- [About this exercise]
With the pictures removed, please write out every line below exactly as given.

[Saved data entries]
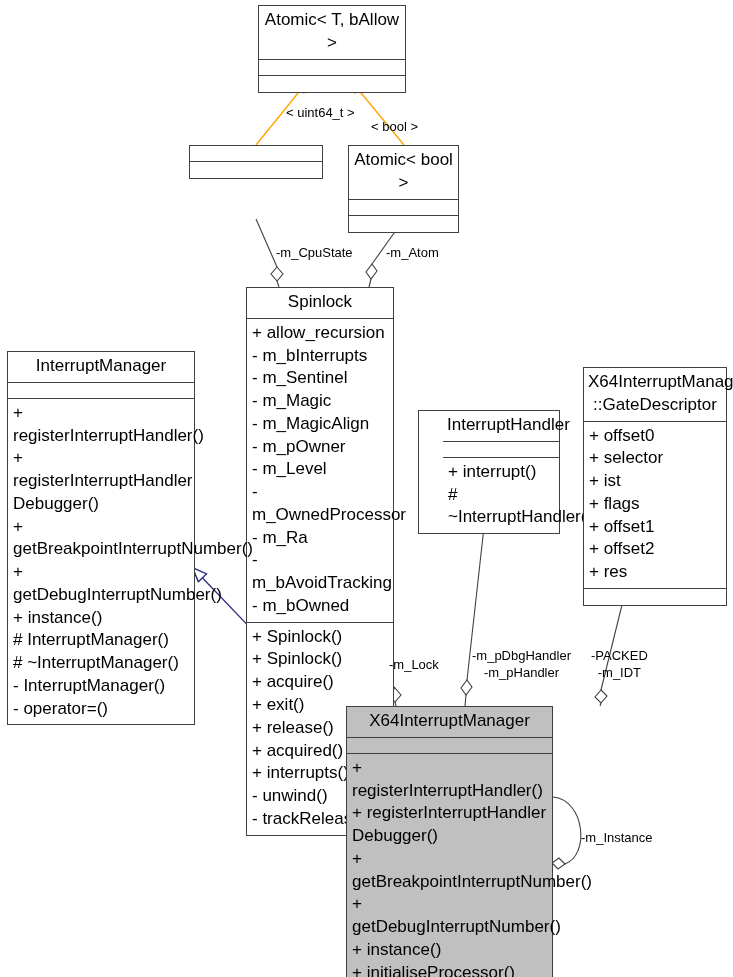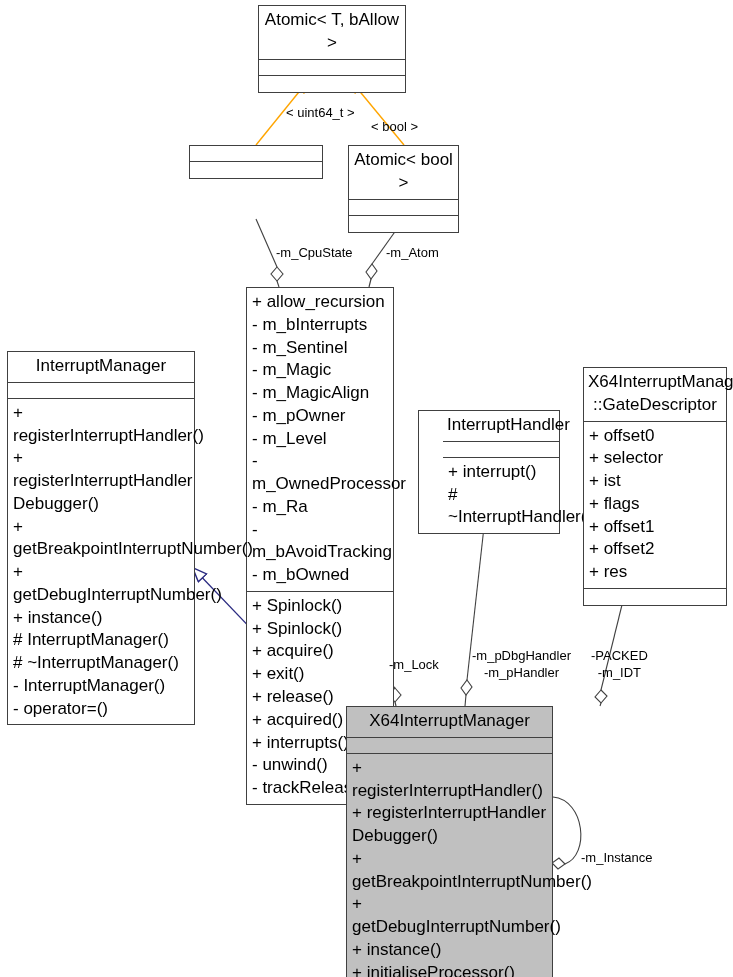--- a/index.html
+++ b/index.html
@@ -144,20 +144,21 @@
     <div class="uml-compartment empty"></div>
   </div>
 
   <div class="uml-box" style="left:348px; top:145px; width:111px;">
     <div class="uml-title">Atomic&lt; bool &gt;</div>
     <div class="uml-compartment empty"></div>
     <div class="uml-compartment empty"></div>
   </div>
 
   <div class="uml-box" style="left:246px; top:287px; width:148px;">
+    <div class="uml-title">Spinlock</div>
     <div class="uml-compartment">+ allow_recursion
 - m_bInterrupts
 - m_Sentinel
 - m_Magic
 - m_MagicAlign
 - m_pOwner
 - m_Level
 - m_OwnedProcessor
 - m_Ra
 - m_bAvoidTracking
@@ -236,15 +237,15 @@
   <div class="edge-label" style="left:386px; top:245px;">-m_Atom</div>
 
   <div class="edge-label" style="left:389px; top:657px;">-m_Lock</div>
 
   <div class="edge-label center" style="left:472px; top:648px;">-m_pDbgHandler
 -m_pHandler</div>
 
   <div class="edge-label center" style="left:591px; top:648px;">-PACKED
 -m_IDT</div>
 
-  <div class="edge-label" style="left:581px; top:830px;margin-top:20px;">-m_Instance</div>
+  <div class="edge-label" style="left:581px; top:830px;">-m_Instance</div>
 
 </div>
 
 </body></html>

- [Exercise output]
--- a/index.html
+++ b/index.html
@@ -144,20 +144,21 @@
     <div class="uml-compartment empty"></div>
   </div>
 
   <div class="uml-box" style="left:348px; top:145px; width:111px;">
     <div class="uml-title">Atomic&lt; bool &gt;</div>
     <div class="uml-compartment empty"></div>
     <div class="uml-compartment empty"></div>
   </div>
 
   <div class="uml-box" style="left:246px; top:287px; width:148px;">
+    <div class="uml-title">Spinlock</div>
     <div class="uml-compartment">+ allow_recursion
 - m_bInterrupts
 - m_Sentinel
 - m_Magic
 - m_MagicAlign
 - m_pOwner
 - m_Level
 - m_OwnedProcessor
 - m_Ra
 - m_bAvoidTracking
@@ -236,15 +237,15 @@
   <div class="edge-label" style="left:386px; top:245px;">-m_Atom</div>
 
   <div class="edge-label" style="left:389px; top:657px;">-m_Lock</div>
 
   <div class="edge-label center" style="left:472px; top:648px;">-m_pDbgHandler
 -m_pHandler</div>
 
   <div class="edge-label center" style="left:591px; top:648px;">-PACKED
 -m_IDT</div>
 
-  <div class="edge-label" style="left:581px; top:830px;margin-top:20px;">-m_Instance</div>
+  <div class="edge-label" style="left:581px; top:830px;">-m_Instance</div>
 
 </div>
 
 </body></html>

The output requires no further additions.